The RSS’s narrative is much more extreme, of course. It builds a narrative around the theme that the Muslim is strongly sexual, with an uncontrolled libido, and if you allow it free expression, then the Hindu and Sikh woman’s sexuality, till now kept in check by men of their communities, will be equally freed and become very dangerous. Built on it is the narrative of the masculinity of Muslims and the lack of it in Hindus – they are shown as weak, emasculated, non-meat eating – what rubbish. Thus, Hindus are shown suffering because of Muslims. The Hindu isn’t abducting or raping women. If he is indeed raping women, it is either because there has been a terrible provocation or it is an aberration. This is the narrative they are building all the time.
Even now?
Even now. I am forgetting his name, but in 1992 or thereafter, there was an MP in Delhi who would endlessly use Partition stories to ask Hindus to take revenge on Muslim women because of what was done to their women then. It is less so at the moment, but it isn’t because they don’t want to. Given a chance they would like to even now. For instance, isn’t this what they actually say about “love jihad”?

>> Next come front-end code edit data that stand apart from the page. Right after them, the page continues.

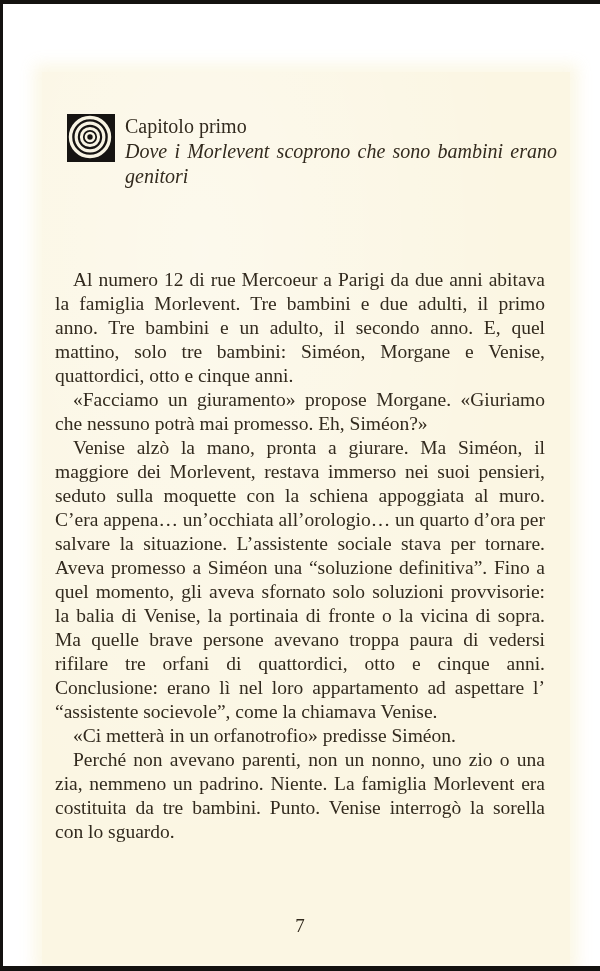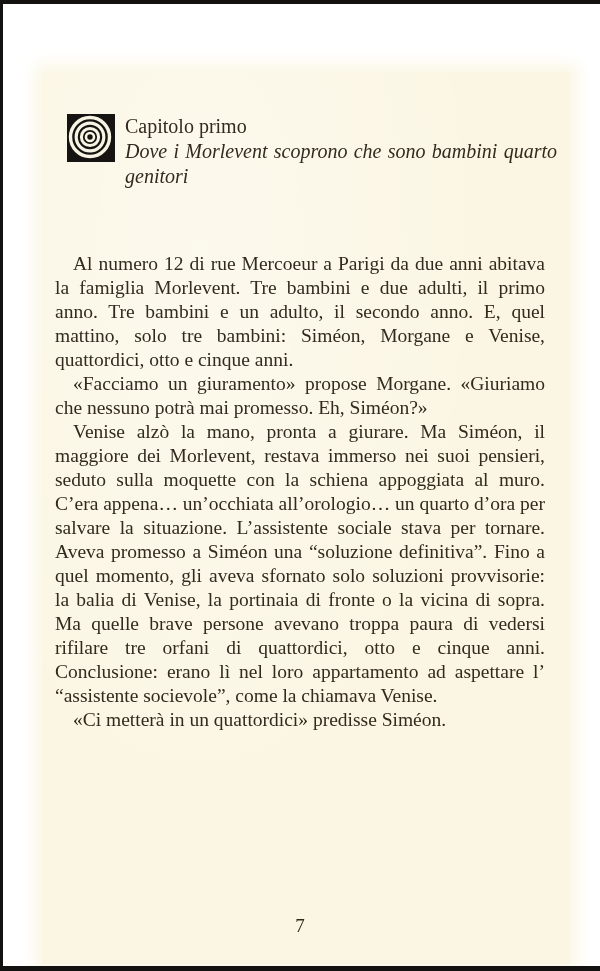"Dove i Morlevent scoprono che" div.chapter-subtitle { text: quarto -> erano }
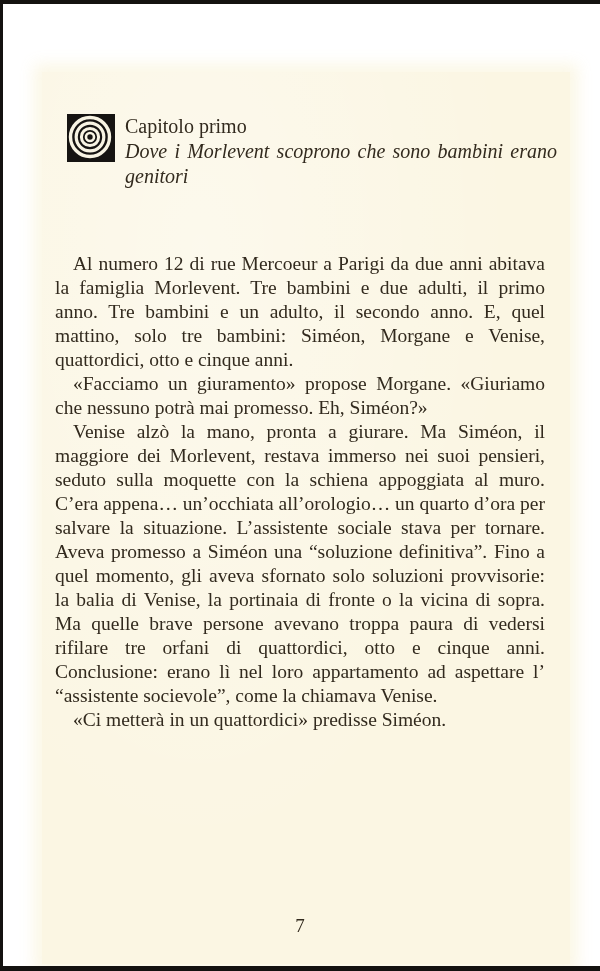"Al numero 12 di rue" .body-text { top: 180px -> 196px }
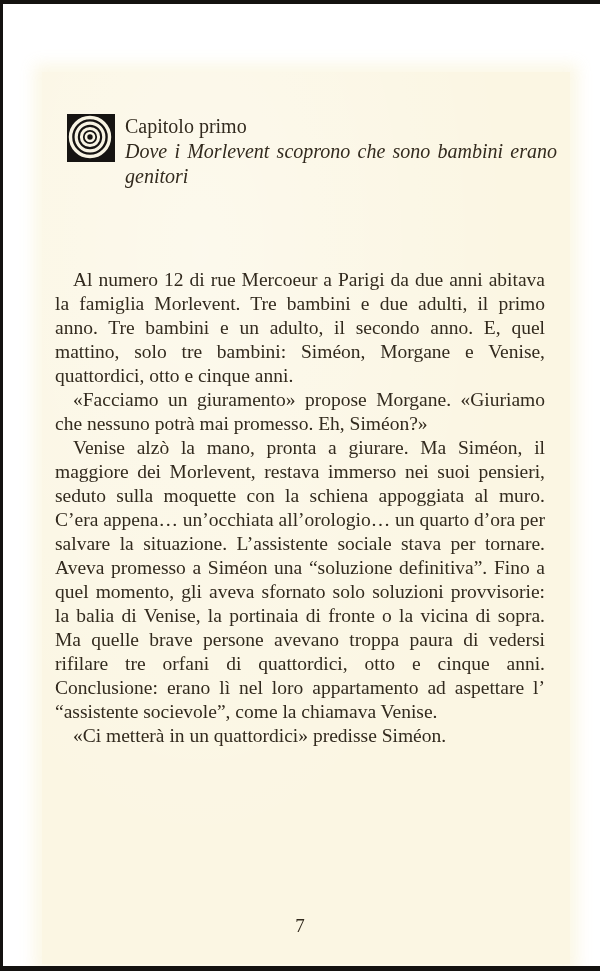"«Ci metterà in un quattordici»" p { text: quattordici -> orfanotrofio }
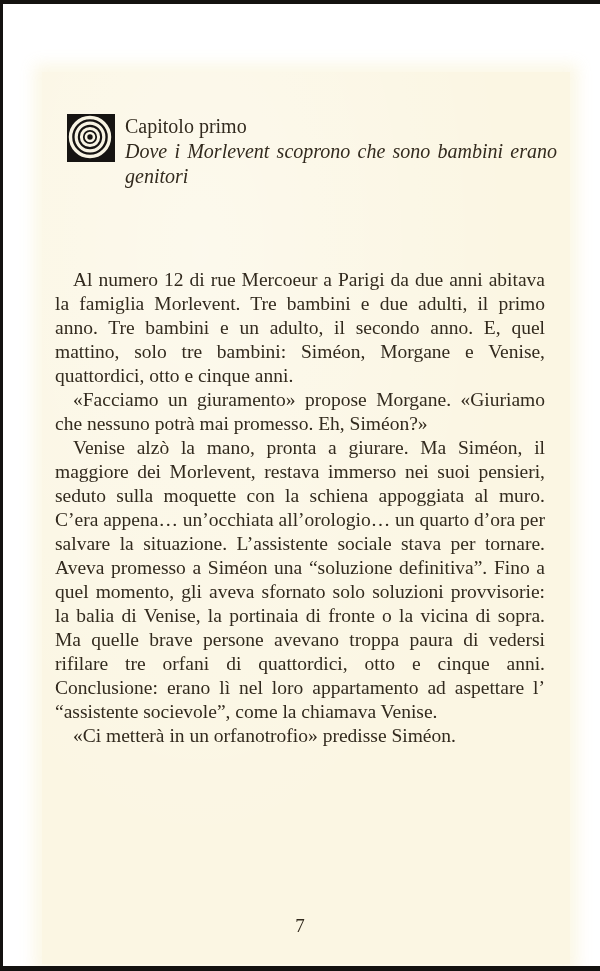"Perché non avevano parenti, non" p { html: none -> <p>Perché non avevano parenti, non un nonno, uno zio o una zia, nemmeno un padrino. Niente. La famiglia Morlevent era costituita da tre bambini. Punto. Venise interrogò la sorella con lo sguardo.</p> }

In the 2002 Gujarat riots, too?
Yes.
It is like using the past to justify their deeds in the present.
Exactly.
I was horrified to read graphic accounts of fathers killing their family members. How did you cope with it?
It wasn’t easy – it was, in fact, very difficult. It was very unnerving and very burdensome to hear Partition stories. I transcribed each of them, and I would read them over and over again. I cried a lot reading the Partition interviews I did.
Ajaz Ashraf is a journalist in Delhi. His novel, The Hour Before Dawn, has as its backdrop the demolition of the Babri Masjid.